The Aberthaw Lime Works was opened on 22 December 1888, by the Aberthaw Pebble Limestone Company. It was built to utilise the huge number of Limestone Pebbles that had previously been taken inland or been moved by boat. The Lime Works operated until 1926. 
The local limestone and brick structure is still largely intact, although it is missing most of its wooden components. It contains 2 vertical pot draw kilns each holding up to 300 tons each, which could produce up to 40 tons of burnt lime a day. Next to the main structure, there are 2 pot kilns which are also largely intact. These Kilns were built later than the main structure, but also ceased operation in 1926.
The lime works were originally served by a tramway, which ran from the direction of Rhoose (east of the lime works). It passed either side of the now demolished winch house. A tramway ramp (again demolished) allowed carts containing pebbles between 3 & 4 inches (100 mm) in diameter to be conveyed to the top of the works and then into the kilns

*About the explore​*
I’ve been aware of this place for a while and have had my eye on it almost daily.
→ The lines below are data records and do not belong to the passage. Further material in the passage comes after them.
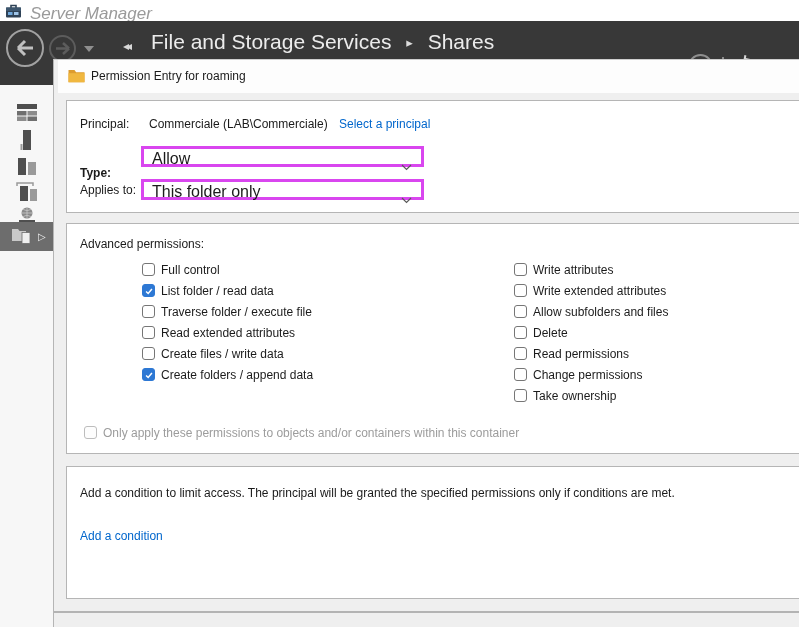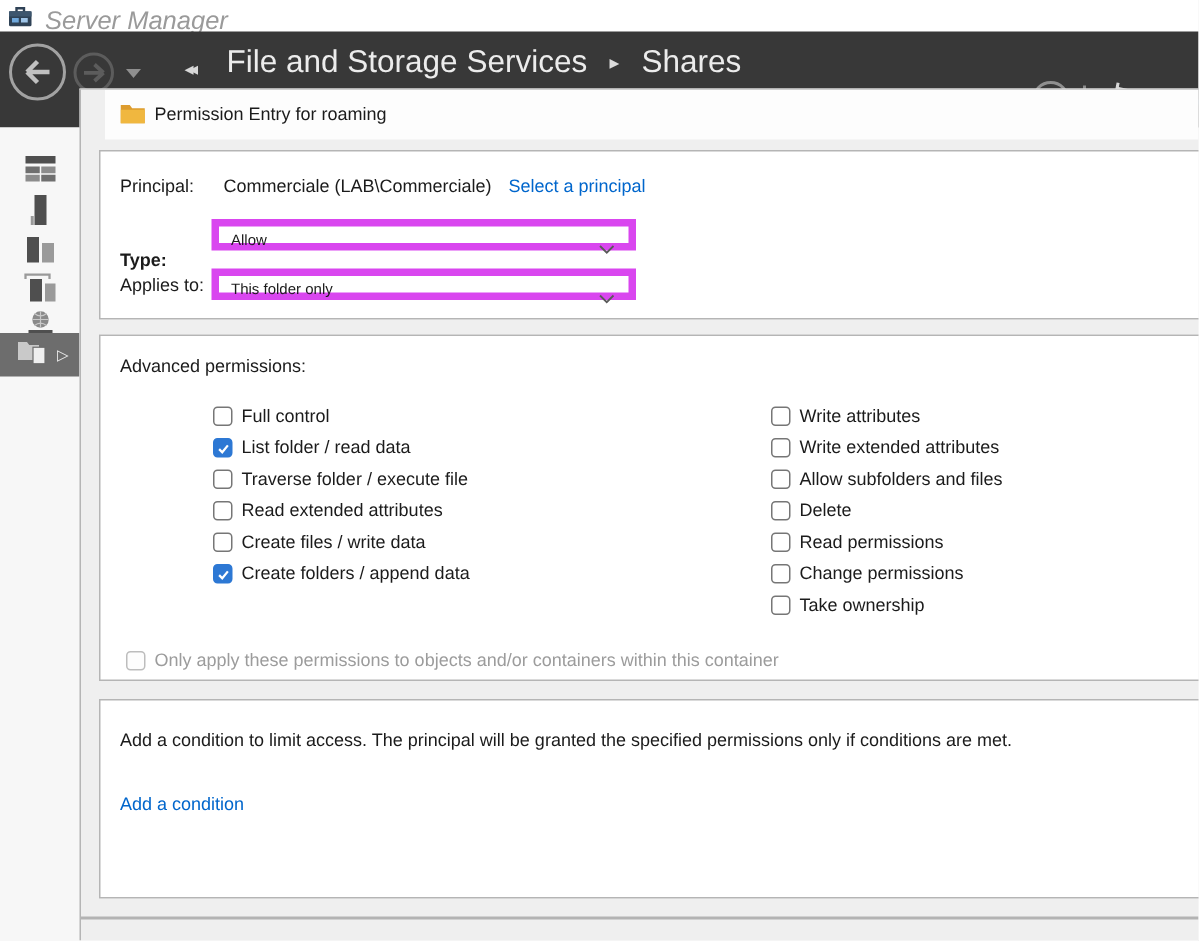--- a/index.html
+++ b/index.html
@@ -32,45 +32,45 @@
   .sidebar { position:absolute; left:0; top:85px; width:53px; height:542px; background:#f7f7f7; }
   .side-icon { position:absolute; left:0; width:53px; height:24px; display:flex; align-items:center; justify-content:center; }
   .side-selected { position:absolute; left:0; top:137px; width:53px; height:29px; background:#6d6d6d;
                    display:flex; align-items:center; }
   .side-selected .glyph { margin-left:11px; }
   .expand-arrow { position:absolute; left:38px; top:9px; color:#efefef; font-size:10px; }
 
   
   .dialog { position:absolute; left:53px; top:59px; width:746px; height:568px; background:#efefef;
             border-left:1px solid #b5b5b5; border-top:1px solid #cfcfcf; }
-  .dlg-header { position:absolute; left:16px; top:0; right:0; height:33px; background:#fdfdfd; }
+  .dlg-header { position:absolute; left:4px; top:0; right:0; height:33px; background:#fdfdfd; }
   .dlg-folder { position:absolute; left:10px; top:9px; }
   .dlg-title { position:absolute; left:33px; top:9px; font-size:12px; color:#1b1b1b; }
 
   .group { position:absolute; left:12px; right:-2px; background:#ffffff; border:1px solid #b5b5b5; }
   #group1 { top:40px;  height:113px; }
   #group2 { top:163px; height:231px; }
   #group3 { top:406px; height:133px; }
 
   .lbl { font-size:12px; color:#1b1b1b; }
   .row-principal-label { position:absolute; left:13px; top:16px; }
   .row-principal-value { position:absolute; left:82px; top:16px; }
   .row-principal-link  { position:absolute; left:272px; top:16px; }
   .row-type-label      { position:absolute; left:13px; top:65px;font-weight:bold; }
   .row-applies-label   { position:absolute; left:13px; top:82px; }
 
-  .dd { position:absolute; left:74px; width:283px; height:21px; background:#ffffff; border:5px solid #d946ef;
-        font-size:10px; color:#1b1b1b; line-height:19px; padding-left:8px; }
+  .dd { position:absolute; left:74px; width:283px; height:21px; background:#ffffff; border:3px solid #d946ef;
+        font-size:16px; color:#1b1b1b; line-height:19px; padding-left:8px; }
   #dd-type { top:45px; } #dd-applies { top:78px; }
   .dd-chev { position:absolute; right:9px; top:7px; }
 
   .adv-label { position:absolute; left:13px; top:13px; }
   .cbcol { position:absolute; top:39px; }
   #cbcol-left { left:75px; } #cbcol-right { left:447px; }
-  .cbrow { height:21px; display:flex; align-items:flex-end; }
+  .cbrow { height:21px; display:flex; align-items:flex-start; }
   .cb { width:13px; height:13px; border:1px solid #767676; border-radius:3px; background:#fff;
         margin-right:6px; flex:none; display:flex; align-items:center; justify-content:center; }
   .cb svg { display:none; }
   .cb.checked { background:var(--accent,#2d78d4); border-color:var(--accent,#2d78d4); }
   .cb.checked svg { display:block; }
   .cb.disabled { border-color:#bdbdbd; background:#fdfdfd; }
   .cblabel { font-size:12px; color:#1b1b1b; white-space:nowrap; }
   .only-apply { position:absolute; left:6px; top:202px;padding-left:11px; }
   .only-apply .cblabel { color:#9c9c9c; }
After driving past the site during the weekday, it became very clear that there were workers onsite making the structure safe. So, the weekend arrived and I decided to go for a walk!

As I started walking down the public foot path, I was so shocked to see several signs saying “Beware of Snakes”! Bloody glad I wore my boots today. Unaware of security or local residents locations, I decided to trek on and have a fun day out. (Just happened to be the windiest day possible!)

The site should be fully secure but there were several locations where the workers had just not bothered locking up so I was able to just walk straight in and enjoy the views. As you will see from the pictures, there’s not a lot left to see to be honest. The amount of scaffolding around the structure made it rather hard to see inside the actually kilns themselves. 

Armed with several torches, hi-vis jacket, cameras and a drink, I began my walk through the site. Please note it was a little too windy to get up to the very top of the structure and I could hear and see things falling from there so I decided I would wait until another day to venture up there.

*The pictures​*







































































Thanks for looking​


----------



## Foxylady (Oct 9, 2011)

Great find. The kilns are lovely.


----------



## TeeJF (Oct 9, 2011)

"Beware snakes"? Were they expecting a visit from politicians that day?

What a wierd building to list!

Thanks for posting.


----------



## borntobemild (Oct 11, 2011)

Maybe the 'beware snakes' notice is a novel and imaginative new technique for frightening off potential explorers.

The worst your likely to encounter is an adder.


----------



## UEP-Wales (Oct 11, 2011)

I was looking forward to seeing a couple but nothing came out to say hello and I wasn't looking! 

Just very funny to see a sign about them, a first for me and I walk the dogs around that area almost every day!


----------



## UrbanX (Oct 12, 2011)

Nice one, great pics and an interesting easy to read write up. There's always something satisfying about regularly passing somewhere that you've thoroughly cracked


----------



## night crawler (Oct 12, 2011)

TeeJF said:


> "Beware snakes"? Were they expecting a visit from politicians that day?
> 
> What a wierd building to list!
> 
> Thanks for posting.



I was thinking on similar lines. Nice place Urbex-SW


----------